Nel corso della lunghissima cena è emerso quel che era in realtà chiaro sin dalla vigilia: il nodo che ancora ostacola l'accordo riguarda un punto specifico: il rientro dal disavanzo sul deficit. Il ministro francese LeMaire considera la proposta avanzata dal suo Paese una «linea rossa» invalicabile perché, ha ripetuto a cena, senza quella regola verrebbe meno ogni equilibrio tra rigore e possibilità di investire. La Germania ha strappato una clausola che fissa allo 0,5 per

cento del Pil il rientro annuo sul deficit. La Francia propone sostanzialmente di portare quella quota allo 0,3 purché il rimanente 0,2 sia investito appunto nelle spese strategiche, green, digitale e difesa. Non si tratta, sia chiaro, di una versione ammorbidita della proposta italiana, scorporo delle spese strategiche dal calcolo del deficit: di quello il ministro delle Finanze tedesco Lindner non vuol neanche sentir parlare. Lo scorporo si applicherebbe non al conto del deficit, allontanando il rischio di procedura d'infrazione, ma sulle modalità del rientro una volta scattata la proceduta. Del resto Lindner, sempre al desco, è stato chiaro e tassativo: «I deficit vanno ridotti e non scusati. L'attuale procedura contiene già margini di flessibilità sufficienti».

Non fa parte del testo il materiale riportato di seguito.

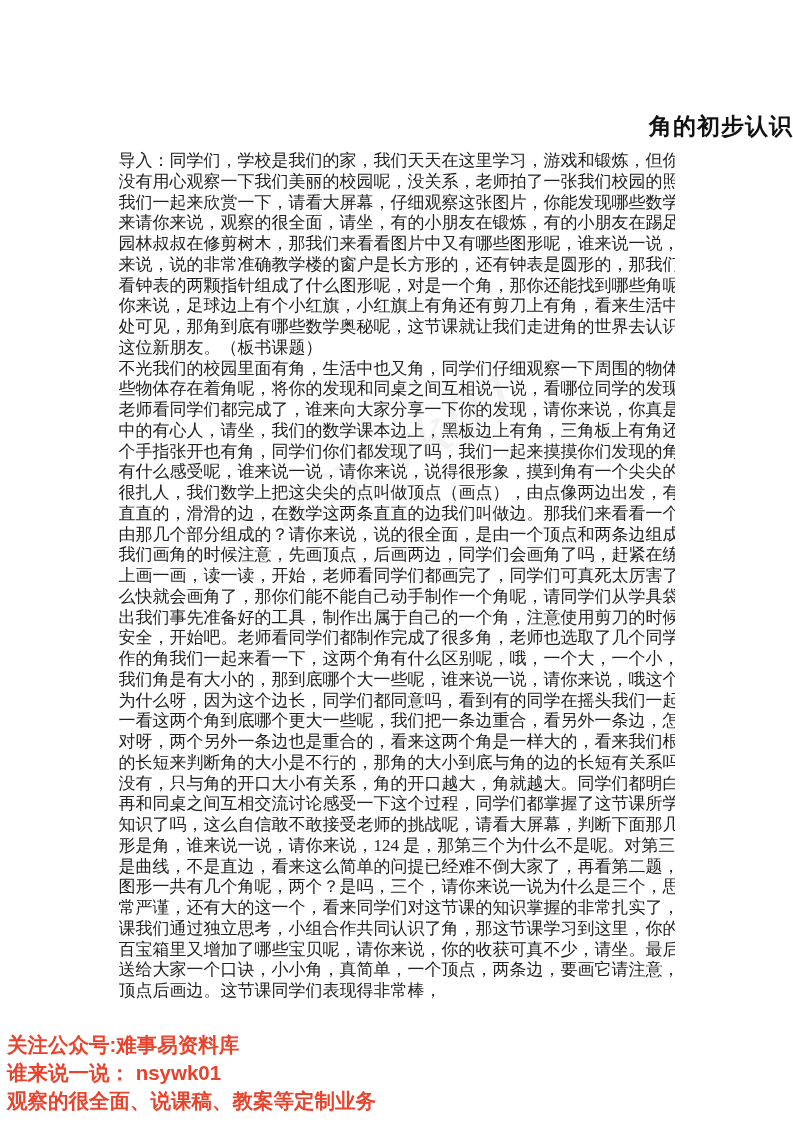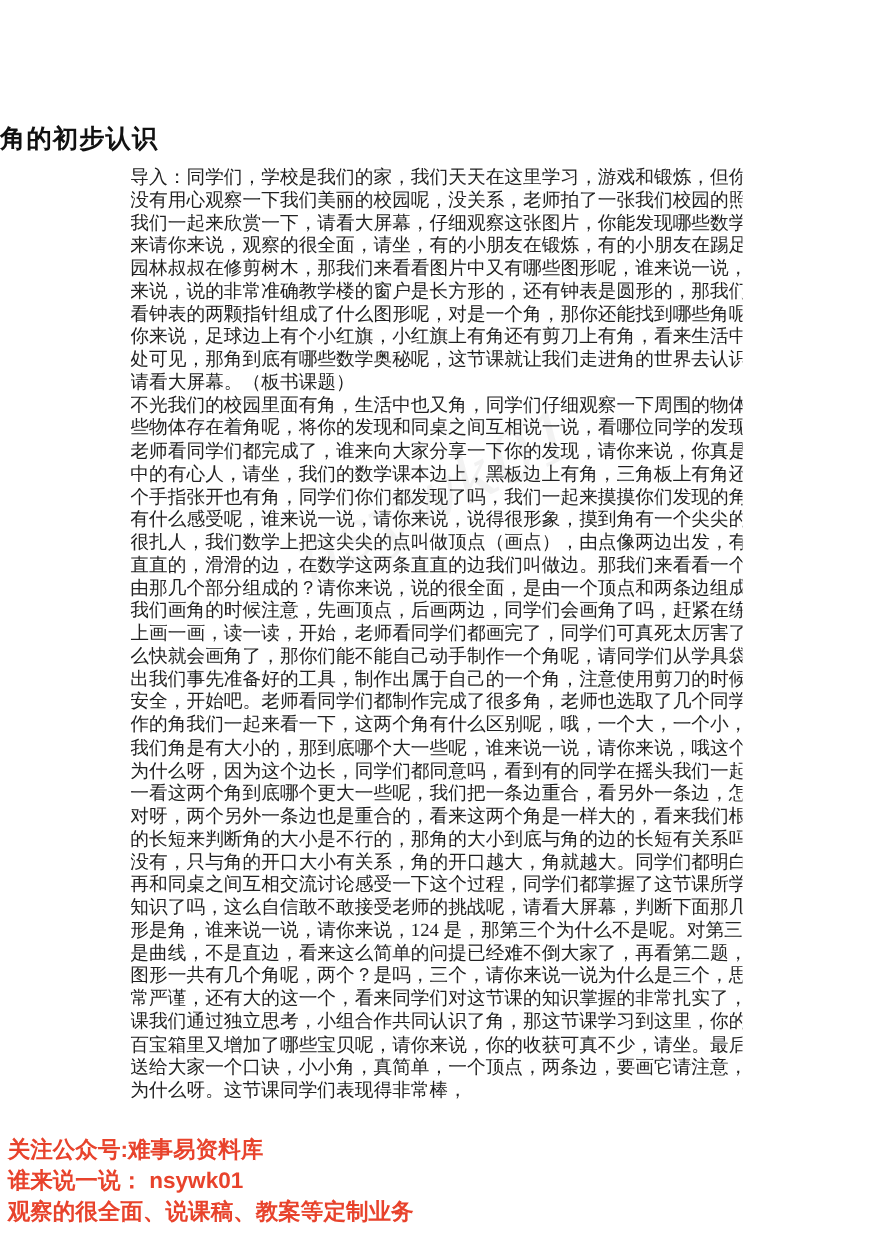--- a/index.html
+++ b/index.html
@@ -10,21 +10,21 @@
     height: 1122px;
     margin: 0 auto;
     background: #ffffff;
     overflow: hidden;
     font-family: "Liberation Serif", "DejaVu Serif", serif;
   }
   .content {
     padding-top: 112px;
   }
   .title {
-    text-align: left;
+    text-align: right;
     font-size: 23px;
     font-weight: bold;
     color: #111;
     line-height: 30px;
     margin-bottom: 9px;
     letter-spacing: 1px;
   }
   .doc-body {
     width: 556px;
     margin: 0 auto;
@@ -84,21 +84,21 @@
         <div class="para">
           <div class="line">导入：同学们，学校是我们的家，我们天天在这里学习，游戏和锻炼，但你们有</div>
           <div class="line">没有用心观察一下我们美丽的校园呢，没关系，老师拍了一张我们校园的照片，</div>
           <div class="line">我们一起来欣赏一下，请看大屏幕，仔细观察这张图片，你能发现哪些数学信息，</div>
           <div class="line">来请你来说，观察的很全面，请坐，有的小朋友在锻炼，有的小朋友在踢足球，</div>
           <div class="line">园林叔叔在修剪树木，那我们来看看图片中又有哪些图形呢，谁来说一说，请你</div>
           <div class="line">来说，说的非常准确教学楼的窗户是长方形的，还有钟表是圆形的，那我们看一</div>
           <div class="line">看钟表的两颗指针组成了什么图形呢，对是一个角，那你还能找到哪些角呢，请</div>
           <div class="line">你来说，足球边上有个小红旗，小红旗上有角还有剪刀上有角，看来生活中角处</div>
           <div class="line">处可见，那角到底有哪些数学奥秘呢，这节课就让我们走进角的世界去认识一下</div>
-          <div class="line para-end">请看大屏幕。（板书课题）</div>
+          <div class="line para-end">这位新朋友。（板书课题）</div>
         </div>
         <div class="para">
           <div class="line">不光我们的校园里面有角，生活中也又角，同学们仔细观察一下周围的物体，哪</div>
           <div class="line">些物体存在着角呢，将你的发现和同桌之间互相说一说，看哪位同学的发现又多</div>
         </div>
         <div class="para">
           <div class="line">老师看同学们都完成了，谁来向大家分享一下你的发现，请你来说，你真是生活</div>
           <div class="line">中的有心人，请坐，我们的数学课本边上，黑板边上有角，三角板上有角还有两</div>
           <div class="line">个手指张开也有角，同学们你们都发现了吗，我们一起来摸摸你们发现的角，你</div>
           <div class="line">有什么感受呢，谁来说一说，请你来说，说得很形象，摸到角有一个尖尖的点，</div>
@@ -119,21 +119,21 @@
           <div class="line">没有，只与角的开口大小有关系，角的开口越大，角就越大。同学们都明白了，</div>
           <div class="line">再和同桌之间互相交流讨论感受一下这个过程，同学们都掌握了这节课所学习的</div>
           <div class="line">知识了吗，这么自信敢不敢接受老师的挑战呢，请看大屏幕，判断下面那几个图</div>
           <div class="line">形是角，谁来说一说，请你来说，124 是，那第三个为什么不是呢。对第三个边</div>
           <div class="line">是曲线，不是直边，看来这么简单的问提已经难不倒大家了，再看第二题，这个</div>
           <div class="line">图形一共有几个角呢，两个？是吗，三个，请你来说一说为什么是三个，思维非</div>
           <div class="line">常严谨，还有大的这一个，看来同学们对这节课的知识掌握的非常扎实了，这节</div>
           <div class="line">课我们通过独立思考，小组合作共同认识了角，那这节课学习到这里，你的知识</div>
           <div class="line">百宝箱里又增加了哪些宝贝呢，请你来说，你的收获可真不少，请坐。最后老师</div>
           <div class="line">送给大家一个口诀，小小角，真简单，一个顶点，两条边，要画它请注意，先画</div>
-          <div class="line para-end">为什么呀。这节课同学们表现得非常棒，</div>
+          <div class="line para-end">顶点后画边。这节课同学们表现得非常棒，</div>
         </div>
       </div>
   </div>
   <div class="footer" id="footer-bar" style="color: rgb(232, 67, 44);">
       <span>关注公众号:难事易资料库</span>
       <span>谁来说一说： nsywk01</span>
       <span>观察的很全面、说课稿、教案等定制业务</span>
     </div>
 </div>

Il problema è che la Germania, dopo la sentenza della Corte costituzionale che ha vietato il gioco delle tre carte grazie al quale 60 miliardi presi a debito per il Covid erano stati adoperati per gli investimenti senza contarli nel deficit si trova costretta a un politica di rigore che i tedeschi non accetterebbero se non la vedessero applicata anche negli altri Paesi dell'Unione. La fase non aiuta: con l'AfD che vede crescere i consensi nei sondaggi e minaccia un'affermazione scioccante il 9 giugno, Lindner, già di suo falco convinto, non può fornire ai sovranisti estremi della AfD anche questo arrgomento.

Giorgetti ha suonato la stessa musica di LeMaire, aggiungendo che biosgna «essere coerenti con gli obiettivi strategici che ci siamo dati». Ha poco senso impegnare i Paesi nella riconversione ecologica salvo poi rendere impossibili gli investimenti necessari. In più, nei colloqui informali, il ministro italiano ha giocato la carta della ratifica del Mes, promettendo di sbloccarla entro una settimana dopo l'accordo, cioè in cambio di margini di flessibilità sia nel rientro sul debito, dove pure la Germania ha imposto una clausola di garanzia rigida, botte da 1 per cento del Pil ogni anno, in soldoni 20 mld di uscite fisse, sia sul deficit. Per ora non ha ottenuto molto. Per quanto il fantomatico testo di compromesso dei 4 Paesi sia ancora ignoto, dovrebbe trattarsi di un margine di flessibilità, che ciascun Paese dovrebbe trattare con la Commissione, per il periodo 2025- 27, ma 7 Paesi sarebbero contrari a tanta larghezza e la stessa Germania non si capisce quanto sia convinta.

Per l'Italia la mazzata sarebbe pesante e forse per questo Giorgetti ripeteva ieri che tornare alle vecchie regole, molto rigide però mai davvero applicate per intero, sarebbe meglio che firmare un brutto accordo.